Nekkaz arrived in St Gallen’s capital city on Wednesday, accompanied by a woman wearing niqab, Swiss Info reported.
He said in a statement given outside the Hotel de Ville that all women should have the right, on the basis of religious freedom, to veil their faces and that authorities should respect this freedom.
The canton of St Gallen in northeastern Switzerland has become the second in the European country to vote in favor of banning the burqa in public in a referendum held on Sunday, September 23.
A suggestion to ban burqa across the country was opposed by the government. Yet, it said that individual cantons maintain authority on the matter.
Nekkaz, a self-made success story, was born in the suburbs of Paris to Algerian immigrants who made a small fortune with Internet start-ups before expanding into real estate.

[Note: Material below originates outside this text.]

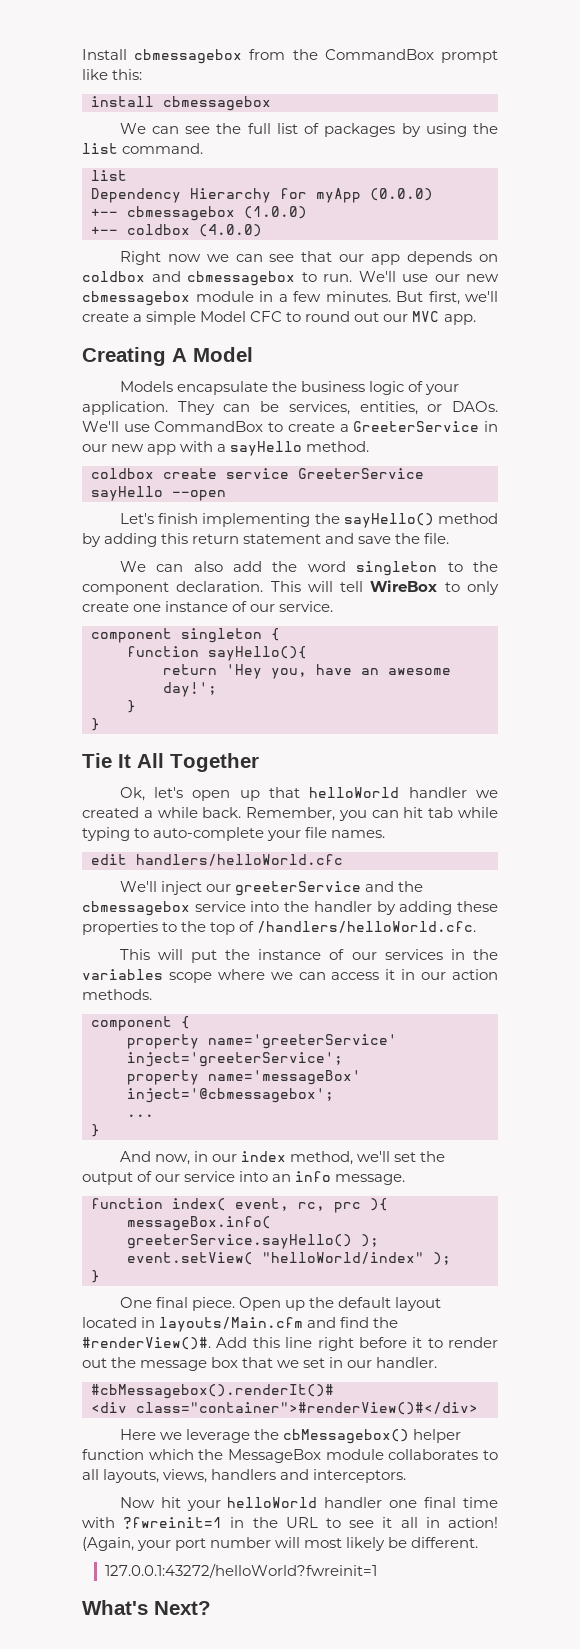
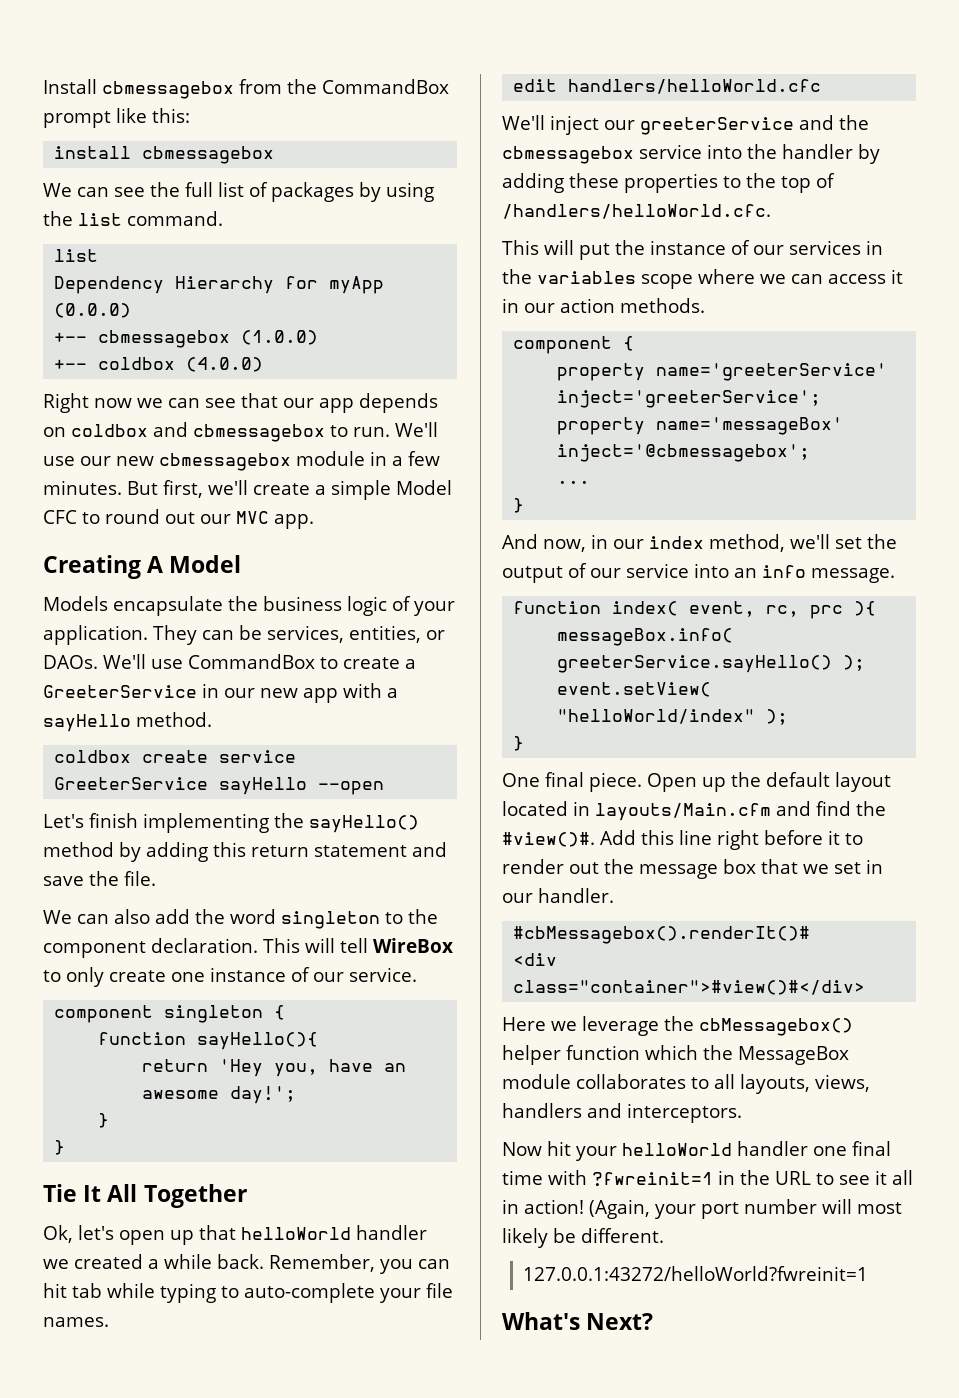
- Open up the default layout located in layouts/Main.cfm and find the #renderView()#.
+ Open up the default layout located in layouts/Main.cfm and find the #view()#.
- <div class="container">#renderView()#</div>
+ <div class="container">#view()#</div>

In the mid-2000s, he began to seek similar success in politics, making a failed attempt to run as the “candidate of the suburbs” in the 2007 presidential election and following up with another push in the municipal elections the next year.
After 2009 ban on full-face veil, Nekkaz quickly became one of the most vocal opponents of the proposed law.
In 2010, he announced that he was setting up a fund of 1 million euros that he would use to pay any fines given to women wearing the veil, which gave him the title “Zorro of the niqab.”
As Nekkaz puts it, the fund’s aim was “to neutralize this profoundly liberty-threatening law’s application on the streets,” and he soon moved its scope beyond France’s borders.
Since 2010, Nekkaz said he has paid 1,553 fines in six European countries, including Switzerland, for a total of EUR 318,000 (CHF362,563), according to Swiss News Agency SDA-ATS.